Elektronenmikroskopische Aufnahme eines Zell-Aggregats von Comammox-Bakterien de
Elektronenmikroskopische Aufnahme eines Zell-Aggregats von Comammox-Bakterien der Art Nitrospira inopinata. Die Zellen haben einen Durchmesser von etwa 0,3 Mikrometer und sind bis zu 1,7 Mikrometer lang (© Anne Daebeler und Stefano Romano).

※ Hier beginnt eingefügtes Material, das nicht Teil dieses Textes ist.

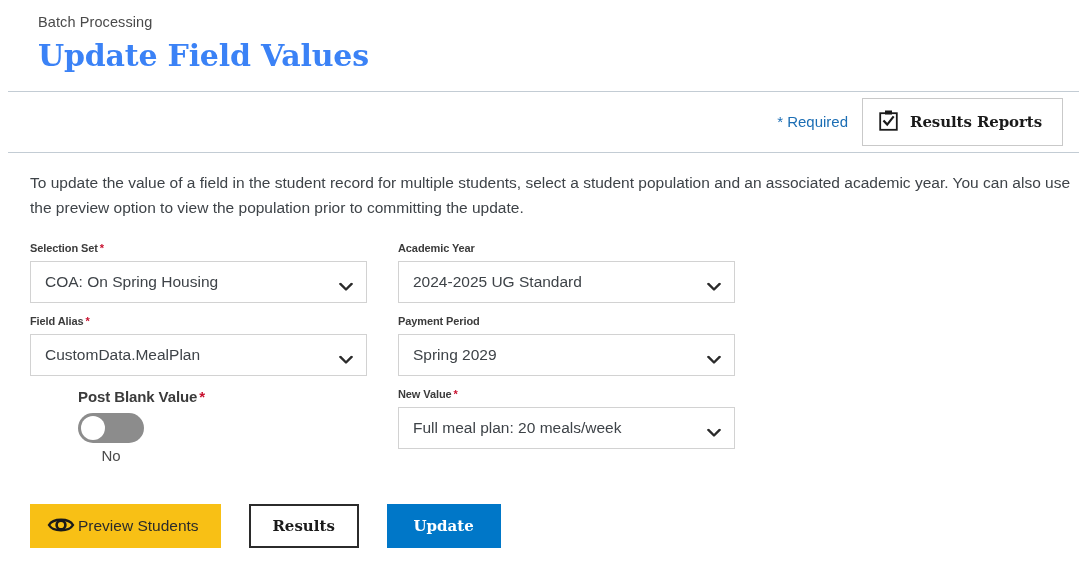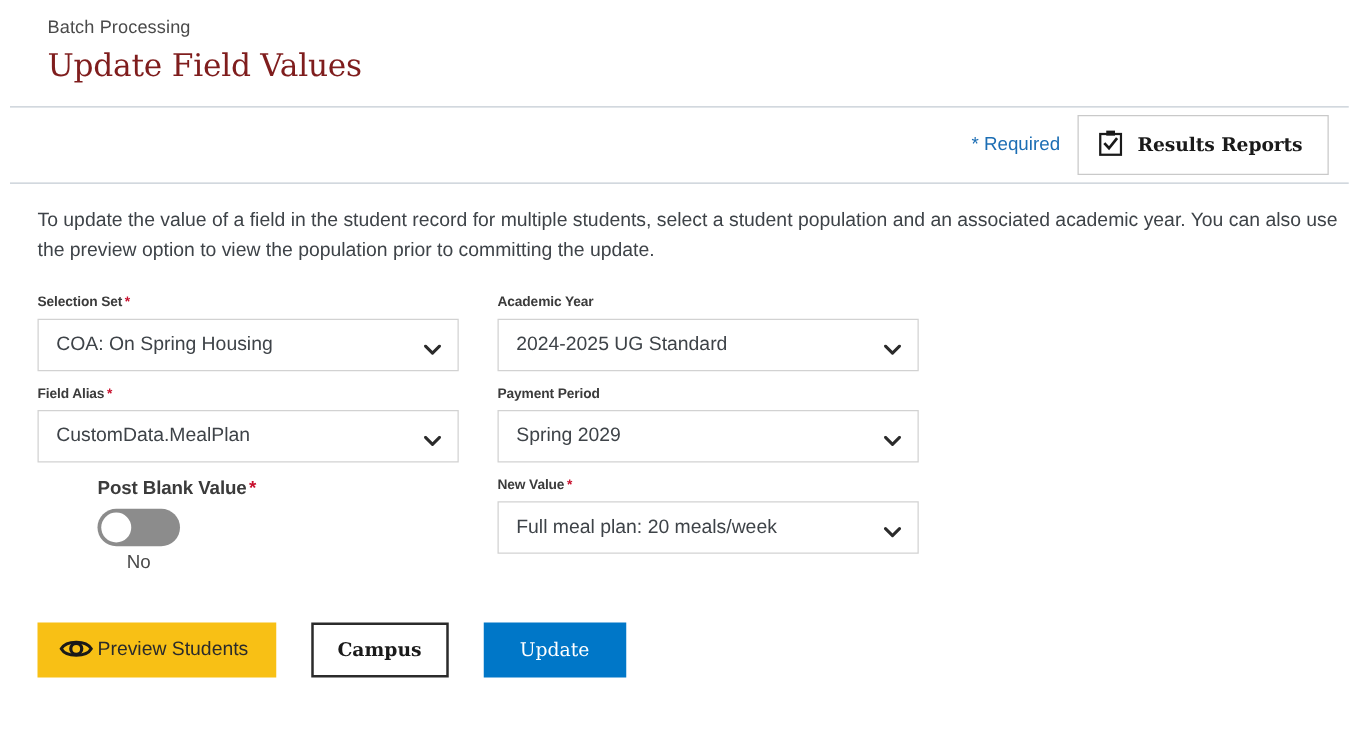"Update Field Values" .page-title { color: #7f1d1d -> #3b82f6; font-size: 25px -> 30px; font-weight: normal -> bold }
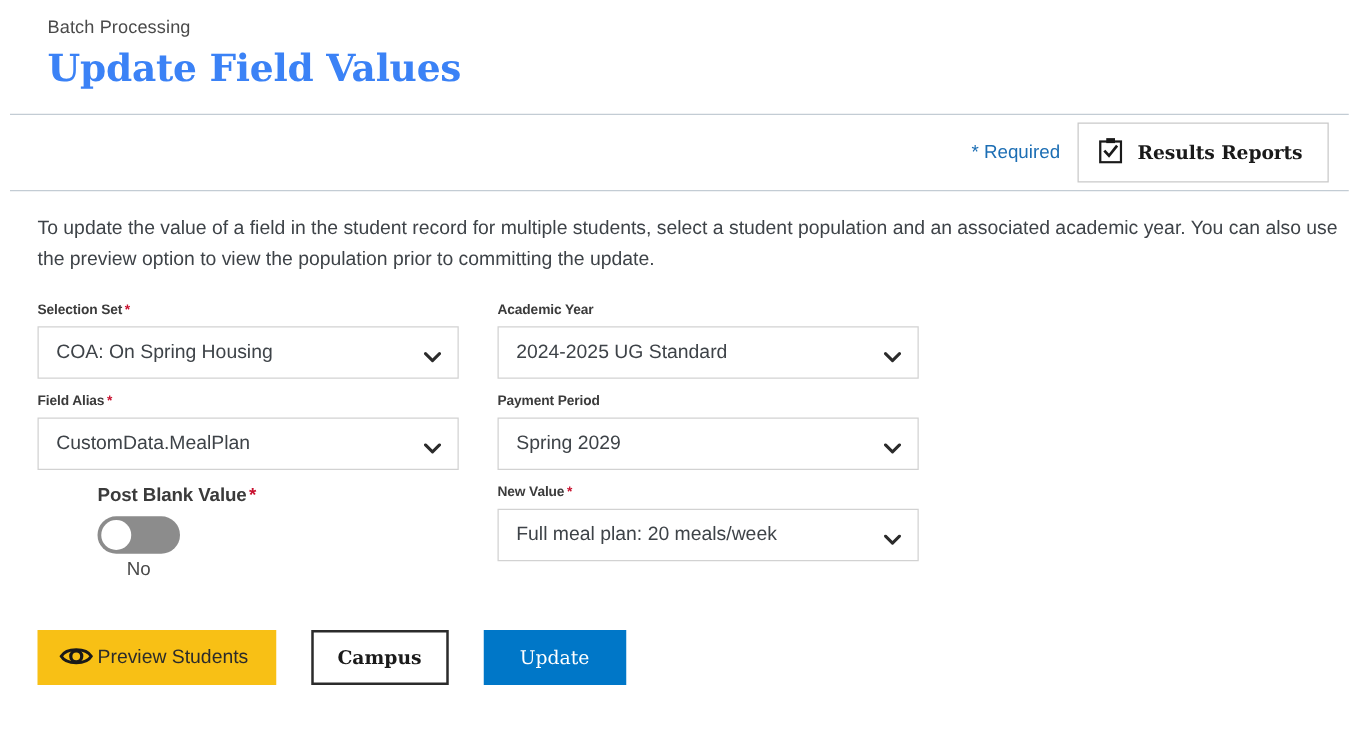"Campus" span.label { text: Campus -> Results }
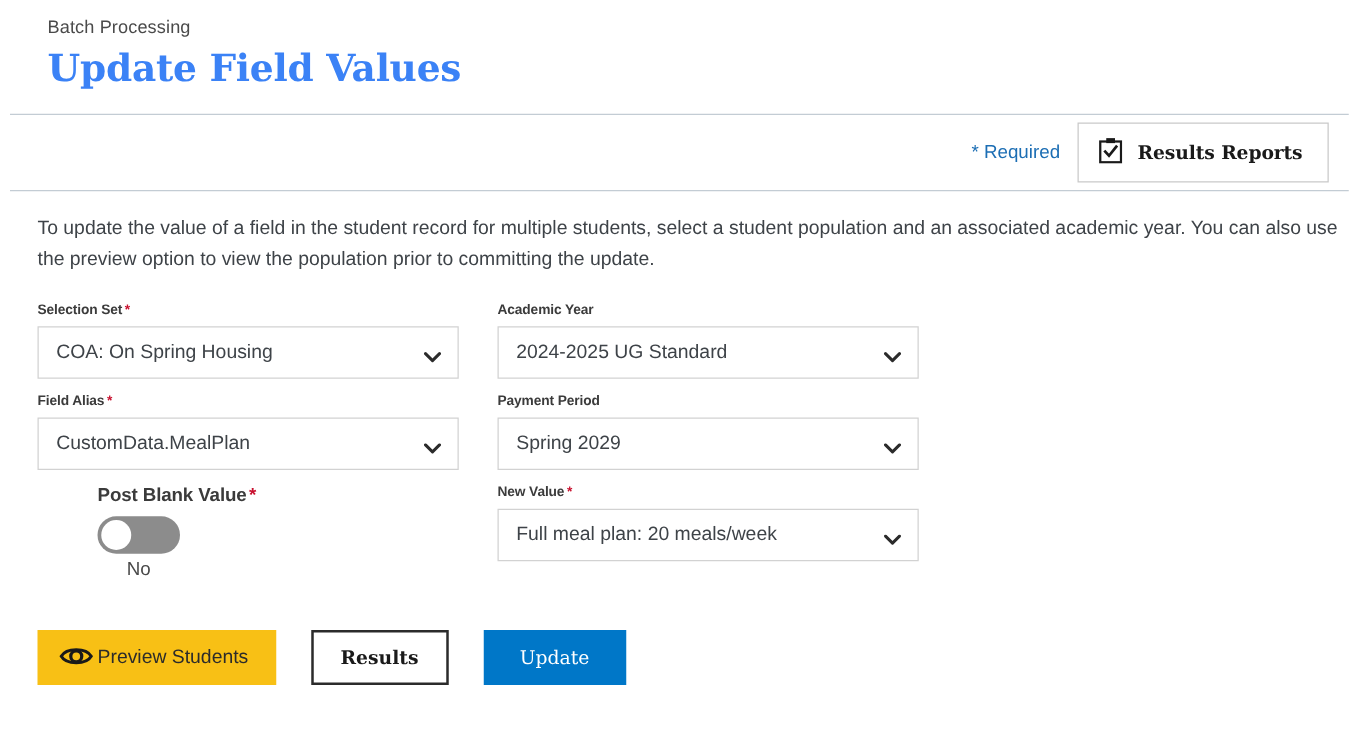"Update" .btn-update .label { font-weight: normal -> bold }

ForscherInnen entdecken Stickstoffdünger für umweltverträgliche Landwirtschaft Der Stickstoff-Kreislauf der Erde wird vom Menschen, insbesonders durch Düngung in der industriellen Landwirtschaft, massiv beeinflusst. Zu den dramatischen ökologischen Folgen gehört die Freisetzung von Lachgas, welches die Ozonschicht zerstört und ein fast 300-mal stärkeres Treibhausgas als Kohlendioxid ist. Produziert wird das Lachgas von Mikroorganismen, welche Schlüssel-Prozesse des Stickstoff-Kreislaufs durchführen und durch Düngemittelzugabe stimuliert werden. Ein internationales ForscherInnenteam unter der Leitung der Mikrobiologen Holger Daims und Michael Wagner von der Universität Wien hat nun herausgefunden, dass die erst vor kurzem entdeckten "Comammox-Bakterien" viel weniger Lachgas freisetzen als andere Stickstoffdünger-umsetzende Mikroben - und somit von großem Interesse für eine umweltverträglichere Landwirtschaft sind. Die Studie erscheint aktuell in der Zeitschrift "Nature Communications". Die moderne Landwirtschaft würde ohne stickstoffhaltige Dünger nicht funktionieren. Die intensive Düngung führt jedoch zu vielen Problemen: ein Großteil des Stickstoffs wird von den Pflanzen gar nicht aufgenommen, sondern durch das Zusammenspiel von mikrobieller Umsetzung und Niederschlägen aus den Böden ausgewaschen und landet schließlich in Flüssen, Seen und Meeren.